## What to work on
Your answer must be an exact copy of the records below, with no pictures in it.

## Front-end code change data
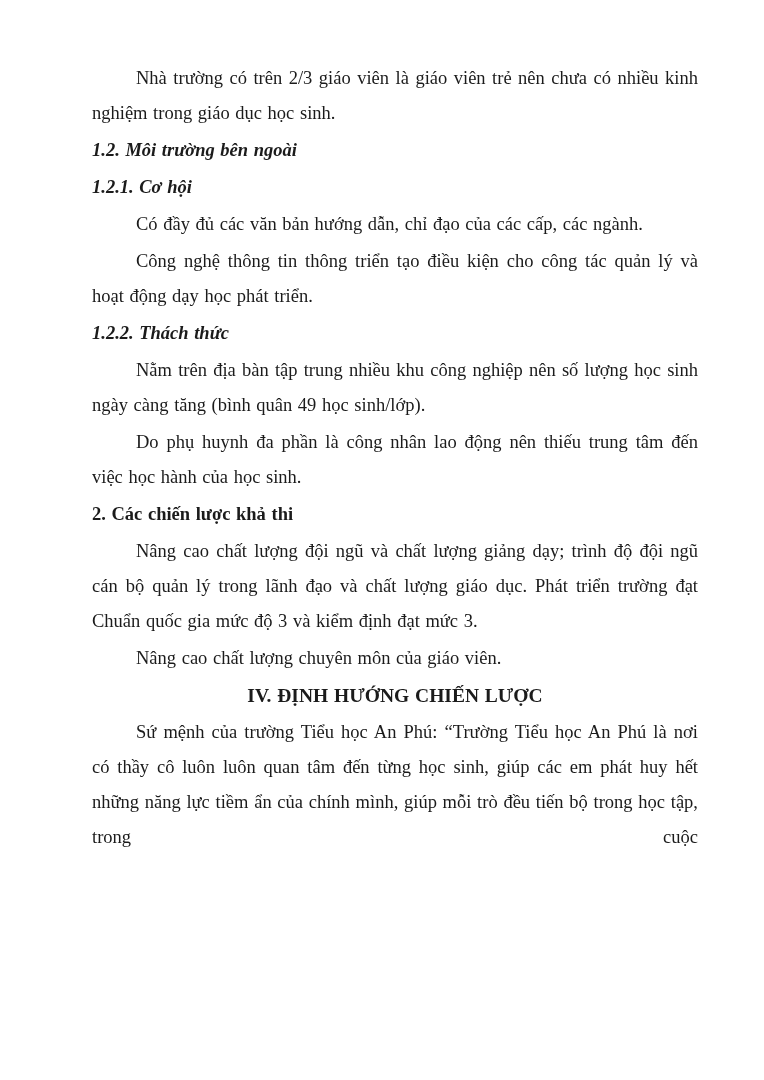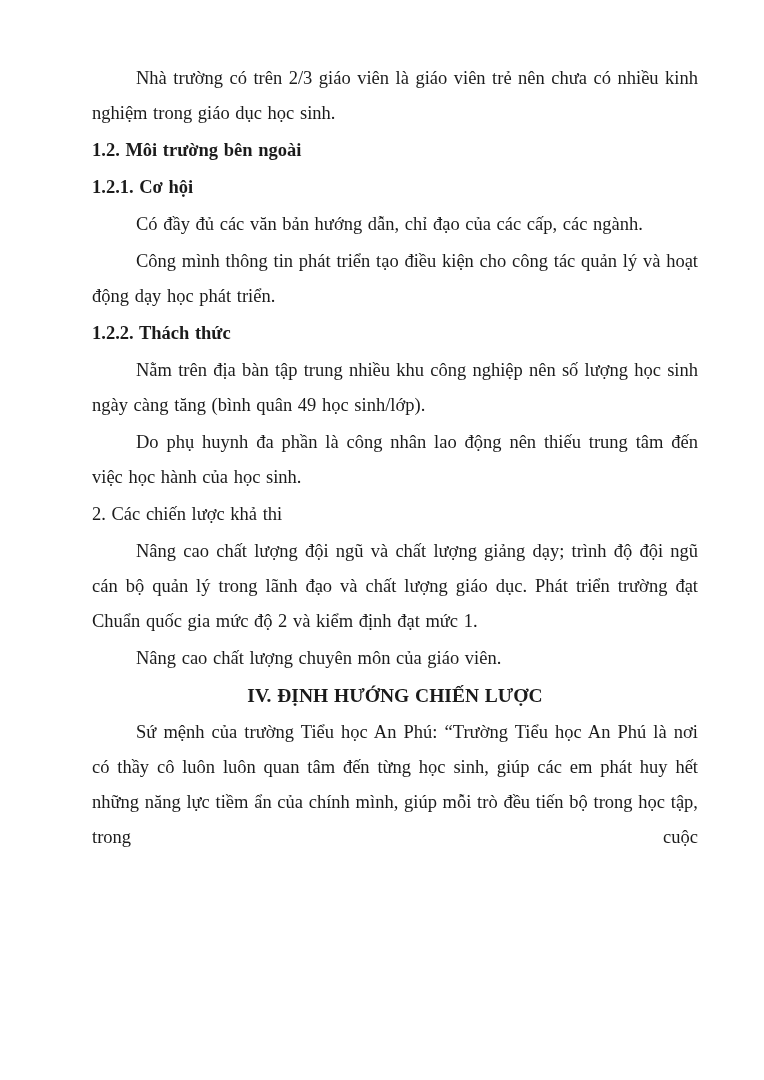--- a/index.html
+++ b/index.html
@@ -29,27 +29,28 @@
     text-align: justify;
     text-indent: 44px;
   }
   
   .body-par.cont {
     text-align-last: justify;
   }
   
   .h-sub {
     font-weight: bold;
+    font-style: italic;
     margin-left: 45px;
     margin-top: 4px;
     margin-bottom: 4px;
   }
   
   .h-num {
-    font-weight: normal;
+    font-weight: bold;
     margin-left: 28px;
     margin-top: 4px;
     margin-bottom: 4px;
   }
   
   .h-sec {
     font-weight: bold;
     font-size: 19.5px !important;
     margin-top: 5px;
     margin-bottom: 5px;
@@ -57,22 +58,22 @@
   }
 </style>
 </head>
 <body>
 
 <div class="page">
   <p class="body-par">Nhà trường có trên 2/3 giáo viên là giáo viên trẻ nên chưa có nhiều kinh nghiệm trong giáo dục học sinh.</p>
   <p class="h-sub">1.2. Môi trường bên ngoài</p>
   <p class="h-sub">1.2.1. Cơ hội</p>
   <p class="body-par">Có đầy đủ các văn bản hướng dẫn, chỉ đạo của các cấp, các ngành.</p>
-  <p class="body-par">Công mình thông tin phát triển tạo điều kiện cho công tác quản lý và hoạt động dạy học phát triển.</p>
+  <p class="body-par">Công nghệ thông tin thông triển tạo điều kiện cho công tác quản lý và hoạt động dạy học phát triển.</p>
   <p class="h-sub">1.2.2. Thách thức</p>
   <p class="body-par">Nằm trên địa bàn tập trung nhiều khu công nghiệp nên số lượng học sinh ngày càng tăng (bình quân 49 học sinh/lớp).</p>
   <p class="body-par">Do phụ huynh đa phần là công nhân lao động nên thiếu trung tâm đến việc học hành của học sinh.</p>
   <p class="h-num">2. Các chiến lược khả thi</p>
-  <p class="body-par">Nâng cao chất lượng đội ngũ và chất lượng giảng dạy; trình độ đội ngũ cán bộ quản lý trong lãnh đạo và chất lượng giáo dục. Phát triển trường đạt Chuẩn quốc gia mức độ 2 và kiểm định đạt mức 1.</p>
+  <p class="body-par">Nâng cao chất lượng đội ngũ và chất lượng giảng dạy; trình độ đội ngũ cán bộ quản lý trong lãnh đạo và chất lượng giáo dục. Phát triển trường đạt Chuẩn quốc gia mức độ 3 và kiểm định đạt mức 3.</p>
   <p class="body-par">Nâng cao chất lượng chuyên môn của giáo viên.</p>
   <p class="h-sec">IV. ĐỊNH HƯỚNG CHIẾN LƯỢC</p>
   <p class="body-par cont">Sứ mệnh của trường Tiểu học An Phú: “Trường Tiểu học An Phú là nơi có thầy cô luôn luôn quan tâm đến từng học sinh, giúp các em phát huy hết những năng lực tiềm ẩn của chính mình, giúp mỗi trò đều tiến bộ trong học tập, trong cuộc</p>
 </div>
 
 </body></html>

## Task answer
--- a/index.html
+++ b/index.html
@@ -29,27 +29,28 @@
     text-align: justify;
     text-indent: 44px;
   }
   
   .body-par.cont {
     text-align-last: justify;
   }
   
   .h-sub {
     font-weight: bold;
+    font-style: italic;
     margin-left: 45px;
     margin-top: 4px;
     margin-bottom: 4px;
   }
   
   .h-num {
-    font-weight: normal;
+    font-weight: bold;
     margin-left: 28px;
     margin-top: 4px;
     margin-bottom: 4px;
   }
   
   .h-sec {
     font-weight: bold;
     font-size: 19.5px !important;
     margin-top: 5px;
     margin-bottom: 5px;
@@ -57,22 +58,22 @@
   }
 </style>
 </head>
 <body>
 
 <div class="page">
   <p class="body-par">Nhà trường có trên 2/3 giáo viên là giáo viên trẻ nên chưa có nhiều kinh nghiệm trong giáo dục học sinh.</p>
   <p class="h-sub">1.2. Môi trường bên ngoài</p>
   <p class="h-sub">1.2.1. Cơ hội</p>
   <p class="body-par">Có đầy đủ các văn bản hướng dẫn, chỉ đạo của các cấp, các ngành.</p>
-  <p class="body-par">Công mình thông tin phát triển tạo điều kiện cho công tác quản lý và hoạt động dạy học phát triển.</p>
+  <p class="body-par">Công nghệ thông tin thông triển tạo điều kiện cho công tác quản lý và hoạt động dạy học phát triển.</p>
   <p class="h-sub">1.2.2. Thách thức</p>
   <p class="body-par">Nằm trên địa bàn tập trung nhiều khu công nghiệp nên số lượng học sinh ngày càng tăng (bình quân 49 học sinh/lớp).</p>
   <p class="body-par">Do phụ huynh đa phần là công nhân lao động nên thiếu trung tâm đến việc học hành của học sinh.</p>
   <p class="h-num">2. Các chiến lược khả thi</p>
-  <p class="body-par">Nâng cao chất lượng đội ngũ và chất lượng giảng dạy; trình độ đội ngũ cán bộ quản lý trong lãnh đạo và chất lượng giáo dục. Phát triển trường đạt Chuẩn quốc gia mức độ 2 và kiểm định đạt mức 1.</p>
+  <p class="body-par">Nâng cao chất lượng đội ngũ và chất lượng giảng dạy; trình độ đội ngũ cán bộ quản lý trong lãnh đạo và chất lượng giáo dục. Phát triển trường đạt Chuẩn quốc gia mức độ 3 và kiểm định đạt mức 3.</p>
   <p class="body-par">Nâng cao chất lượng chuyên môn của giáo viên.</p>
   <p class="h-sec">IV. ĐỊNH HƯỚNG CHIẾN LƯỢC</p>
   <p class="body-par cont">Sứ mệnh của trường Tiểu học An Phú: “Trường Tiểu học An Phú là nơi có thầy cô luôn luôn quan tâm đến từng học sinh, giúp các em phát huy hết những năng lực tiềm ẩn của chính mình, giúp mỗi trò đều tiến bộ trong học tập, trong cuộc</p>
 </div>
 
 </body></html>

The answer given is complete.